# Possible to install games to non-OS hard drive?



## armysgt1

I would like to use my larger hard drive to install games to. Is this possible when the larger drive doesn't have the operating system on it?


----------



## deanj20

Absolutely. Whenever you run the installation utility for the program, just select the other drive and put it wherever you want. On this computer, I have a Program Files folder on C:and on D: , but you could call yours whatever you like (Games, Utilities, Documents, whatever).


----------



## armysgt1

Great, thanks a lot!


----------



## Drenlin

Some games won't let you do it, but most will. Some will even install to an external drive.


----------



## Aastii

If you install them, you can't move the game afterwards. It will install alright onto the non-OS drive, but 99% of games won't. There are some exceptions (WoW comes to mind), but most can't be moved without files being affected and not working with a different file path


----------



## wag 42

How about online games? My son plays alot of games on steam, and has downloaded a bunch of stuff from steam. When I build a computer, i'd love to have a seperate HD just for his stuff. My guess is you can't, but i'd hate for all of his online game stuff to be loaded onto the same drive as the operating system.

I plan on using a SSD for the operating system, but until prices come down, space will be a premium.


----------



## deanj20

It's been my personal experience that you can install _any_ program to _any_ drive, so long as you choose the appropriate drive/directory during the program's initial install. 

Very few (poorly written) program installers will not allow you to choose the drive letter and/or directory, in which case you should be able to change the program's registry entries and move it manually.


----------



## salvage-this

wag 42 said:


> How about online games? My son plays alot of games on steam, and has downloaded a bunch of stuff from steam. When I build a computer, i'd love to have a seperate HD just for his stuff. My guess is you can't, but i'd hate for all of his online game stuff to be loaded onto the same drive as the operating system.
> 
> I plan on using a SSD for the operating system, but until prices come down, space will be a premium.

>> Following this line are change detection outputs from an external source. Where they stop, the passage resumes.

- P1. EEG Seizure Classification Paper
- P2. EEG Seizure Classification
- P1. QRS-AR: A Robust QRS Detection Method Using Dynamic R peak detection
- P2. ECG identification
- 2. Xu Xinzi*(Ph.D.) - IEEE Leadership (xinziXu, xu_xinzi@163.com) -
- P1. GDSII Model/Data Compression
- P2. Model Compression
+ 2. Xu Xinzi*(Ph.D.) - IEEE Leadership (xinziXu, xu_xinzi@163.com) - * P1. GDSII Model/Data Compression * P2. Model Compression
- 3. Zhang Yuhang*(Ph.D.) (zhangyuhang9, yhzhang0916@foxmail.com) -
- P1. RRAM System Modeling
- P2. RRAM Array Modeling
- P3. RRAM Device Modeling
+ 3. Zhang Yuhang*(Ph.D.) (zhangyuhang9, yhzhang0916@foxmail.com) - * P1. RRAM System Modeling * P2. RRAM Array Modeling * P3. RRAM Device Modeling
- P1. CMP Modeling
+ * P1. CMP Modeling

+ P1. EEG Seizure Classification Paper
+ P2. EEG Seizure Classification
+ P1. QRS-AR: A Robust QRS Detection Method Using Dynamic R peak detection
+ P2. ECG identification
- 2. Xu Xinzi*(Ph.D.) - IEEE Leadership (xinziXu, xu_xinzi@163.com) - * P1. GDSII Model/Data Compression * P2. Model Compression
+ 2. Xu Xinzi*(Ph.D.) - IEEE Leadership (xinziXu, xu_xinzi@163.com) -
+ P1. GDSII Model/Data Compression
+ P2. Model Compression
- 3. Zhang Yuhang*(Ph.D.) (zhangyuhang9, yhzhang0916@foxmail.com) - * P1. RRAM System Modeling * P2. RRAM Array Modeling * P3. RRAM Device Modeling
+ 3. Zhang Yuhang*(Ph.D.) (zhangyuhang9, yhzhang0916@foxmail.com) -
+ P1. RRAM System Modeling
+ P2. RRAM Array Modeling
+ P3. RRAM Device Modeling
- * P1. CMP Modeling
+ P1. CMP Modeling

unless you have a separate partition for your os I don't think that you can pull the os out on to a separate boot HDD.  

For putting the games on a lager drive, you could just clone the smaller drive to the larger one to make it your primary HDD.  I have not noticed any problems running my os and all of my games together on my tb drive.  I just make sure to clean and defrag it every so often.  Keeps it pretty fast.


----------



## Aastii

wag 42 said:


> How about online games? My son plays alot of games on steam, and has downloaded a bunch of stuff from steam. When I build a computer, i'd love to have a seperate HD just for his stuff. My guess is you can't, but i'd hate for all of his online game stuff to be loaded onto the same drive as the operating system.
> 
> I plan on using a SSD for the operating system, but until prices come down, space will be a premium.



When you install steam, install it onto a sifferent hard drive. Then, all of the games will be installed into the steam directory, on the other hard drive


----------



## deanj20

> i'd love to have a seperate HD just for his stuff. My guess is you can't, but i'd hate for all of his online game stuff to be loaded onto the same drive as the operating system.

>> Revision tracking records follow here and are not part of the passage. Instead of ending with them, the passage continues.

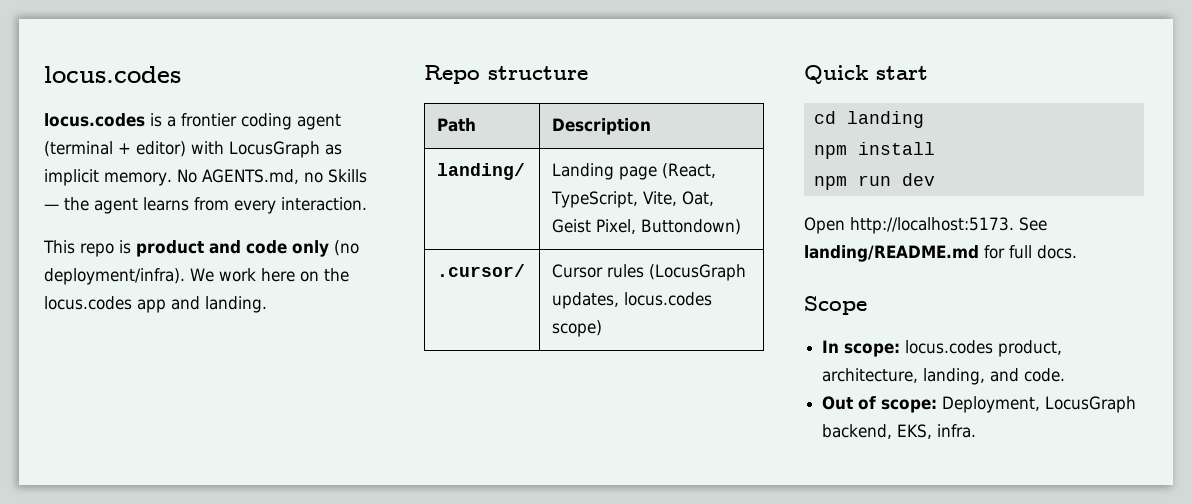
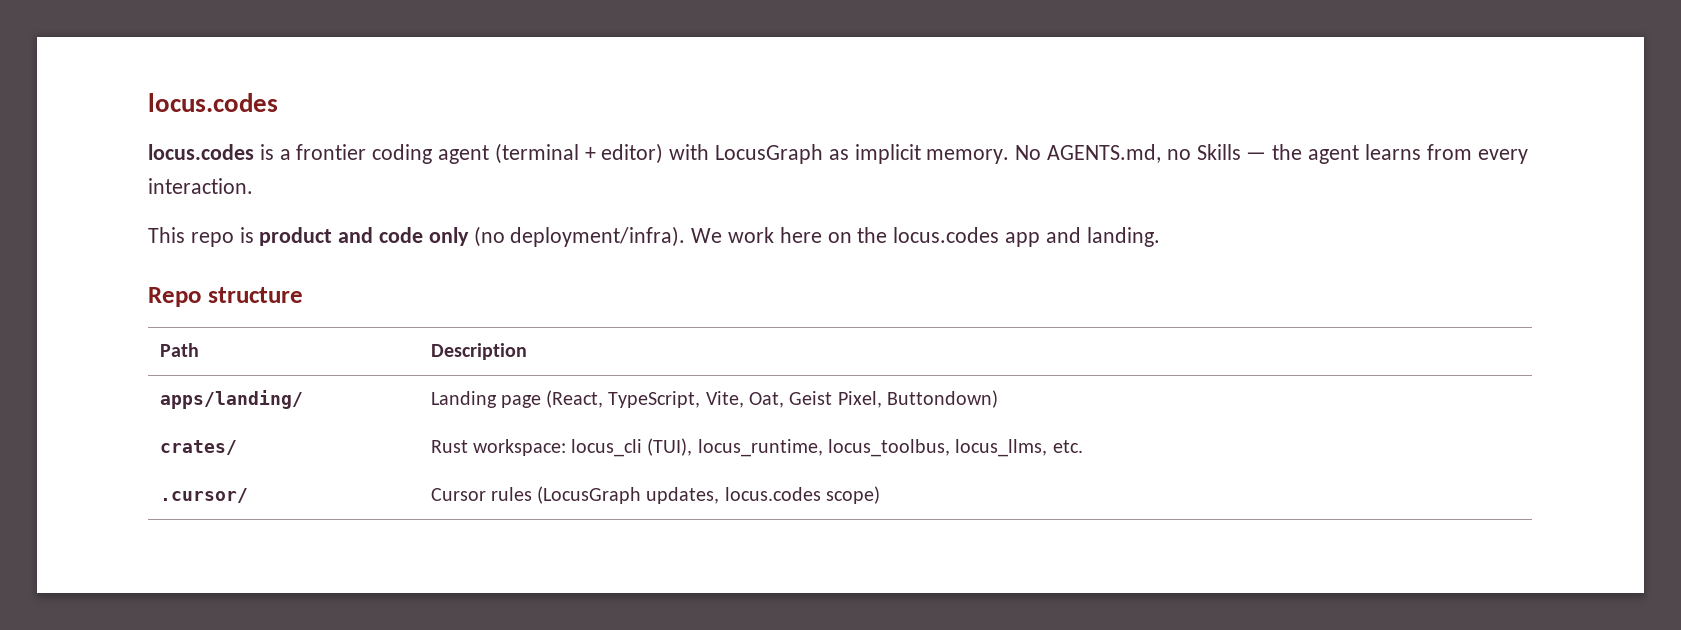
- landing/ | Landing page (React, TypeScript, Vite, Oat, Geist Pixel, Buttondown)
+ apps/landing/ | Landing page (React, TypeScript, Vite, Oat, Geist Pixel, Buttondown)
+ crates/ | Rust workspace: locus_cli (TUI), locus_runtime, locus_toolbus, locus_llms, etc.
- Quick start
- cd landing
- npm install
- npm run dev
- Open http://localhost:5173. See landing/README.md for full docs.
- Scope
- In scope: locus.codes product, architecture, landing, and code.
- Out of scope: Deployment, LocusGraph backend, EKS, infra.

All of the games on this computer are installed on D:\Program Files\

The OS is installed on C:\Windows and the only thing in C:\Program Files\ is MS Office and a few other programs. 

Everything runs great. Simply choose the desired drive and directory during the initial installation of your son's games. By default, installers choose "C:\Program Files" so you have to change the drive letter. That's it! (Or has always worked for me anyway)


----------



## wag 42

Aastii said:


> When you install steam, install it onto a sifferent hard drive. Then, all of the games will be installed into the steam directory, on the other hard drive





deanj20 said:


> All of the games on this computer are installed on D:\Program Files\
> 
> The OS is installed on C:\Windows and the only thing in C:\Program Files\ is MS Office and a few other programs.
> 
> Everything runs great. Simply choose the desired drive and directory during the initial installation of your son's games. By default, installers choose "C:\Program Files" so you have to change the drive letter. That's it! (Or has always worked for me anyway)



That's great-thanks guys. That was the route that I wanted to go, but was not sure it would work. I didn't want to have to spend a small fortune for a large SSD just to accomodate the games. I figured a couple hundred $$ for an 80 GB SSD for OS and incedentals, then a couple more 500 GB's (or larger) standard  HDD's. One for his games and one for my stuff.


----------